Environmental Chemistry publishes manuscripts addressing the chemistry of the natural and engineered environment (including indoor and outdoor air, water, soil, sediments, space, and biota). The scope encompasses atmospheric chemistry, (bio)geochemistry, climate change, marine chemistry, water chemistry, polar chemistry, fire chemistry, astrochemistry, earth and geochemistry, soil and sediment chemistry and chemical toxicology. Manuscripts will be published which address environmental remediation and treatment but only if there is environmental chemistry relevance; submissions on waste treatment or laboratory studies of no environmental relevance will not be accepted. The journal aims to facilitate links between these aspects of environmental science, and thus papers that are multidisciplinary, and papers that view the environment as an integrated earth system, are particularly encouraged.

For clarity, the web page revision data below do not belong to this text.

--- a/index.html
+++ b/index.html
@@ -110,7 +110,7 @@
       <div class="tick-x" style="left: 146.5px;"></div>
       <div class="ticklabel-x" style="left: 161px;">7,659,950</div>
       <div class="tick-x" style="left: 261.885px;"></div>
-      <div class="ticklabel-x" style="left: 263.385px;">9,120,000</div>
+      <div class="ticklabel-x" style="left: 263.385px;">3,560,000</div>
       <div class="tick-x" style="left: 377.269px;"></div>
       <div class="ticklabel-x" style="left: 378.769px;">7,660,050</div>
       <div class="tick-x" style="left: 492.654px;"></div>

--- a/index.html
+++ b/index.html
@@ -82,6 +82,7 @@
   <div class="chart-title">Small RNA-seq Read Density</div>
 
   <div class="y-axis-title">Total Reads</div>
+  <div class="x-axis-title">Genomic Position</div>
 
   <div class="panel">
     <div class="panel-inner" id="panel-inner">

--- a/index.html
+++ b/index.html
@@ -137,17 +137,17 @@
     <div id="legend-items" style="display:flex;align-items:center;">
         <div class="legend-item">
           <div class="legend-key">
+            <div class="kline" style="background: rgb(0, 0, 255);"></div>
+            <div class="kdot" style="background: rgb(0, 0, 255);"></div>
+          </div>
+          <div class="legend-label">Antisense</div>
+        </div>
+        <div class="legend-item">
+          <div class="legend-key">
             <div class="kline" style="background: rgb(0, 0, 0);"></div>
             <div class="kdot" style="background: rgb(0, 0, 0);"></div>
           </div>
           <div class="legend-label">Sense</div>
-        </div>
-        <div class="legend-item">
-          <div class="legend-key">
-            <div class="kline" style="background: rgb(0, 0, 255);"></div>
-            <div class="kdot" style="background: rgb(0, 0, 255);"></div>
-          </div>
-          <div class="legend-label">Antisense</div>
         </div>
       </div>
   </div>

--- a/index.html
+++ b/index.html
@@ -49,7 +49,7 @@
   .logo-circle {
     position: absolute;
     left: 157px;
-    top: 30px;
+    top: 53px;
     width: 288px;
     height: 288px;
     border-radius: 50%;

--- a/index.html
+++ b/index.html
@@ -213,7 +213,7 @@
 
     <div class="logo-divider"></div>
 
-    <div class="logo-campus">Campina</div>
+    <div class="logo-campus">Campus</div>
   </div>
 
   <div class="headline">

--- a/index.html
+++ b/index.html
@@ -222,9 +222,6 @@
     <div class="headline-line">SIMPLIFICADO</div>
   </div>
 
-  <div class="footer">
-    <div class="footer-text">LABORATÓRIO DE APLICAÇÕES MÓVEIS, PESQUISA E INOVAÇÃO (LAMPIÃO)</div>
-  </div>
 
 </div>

While focussing on the publication of important new original research and timely reviews, the journal also publishes essays and opinion pieces on issues of importance to environmental scientists, such as policy and funding.

Papers should be written in a style that is accessible to those outside the field, as the readership will include - in addition to chemists - biologists, toxicologists, soil scientists, and workers from government and industrial institutions. All manuscripts are rigorously peer-reviewed and professionally copy-edited.

Publishing policy
The publishing policy of Environmental Chemistry is to accept only those papers reporting important new chemistry that enhances our understanding of the environment (air, water, soil, sediments, space, and biota). Papers that are multidisciplinary and/or that view the environment as an integrated earth system, are particularly encouraged. Papers that report incremental results, which do not have sufficient originality and significance, will not be recommended for acceptance. Papers that investigate pollutant removal are considered for peer review only when they do so under conditions which are relevant to the environments of interest to the journal and when they consider relevant environmental processes and mechanisms.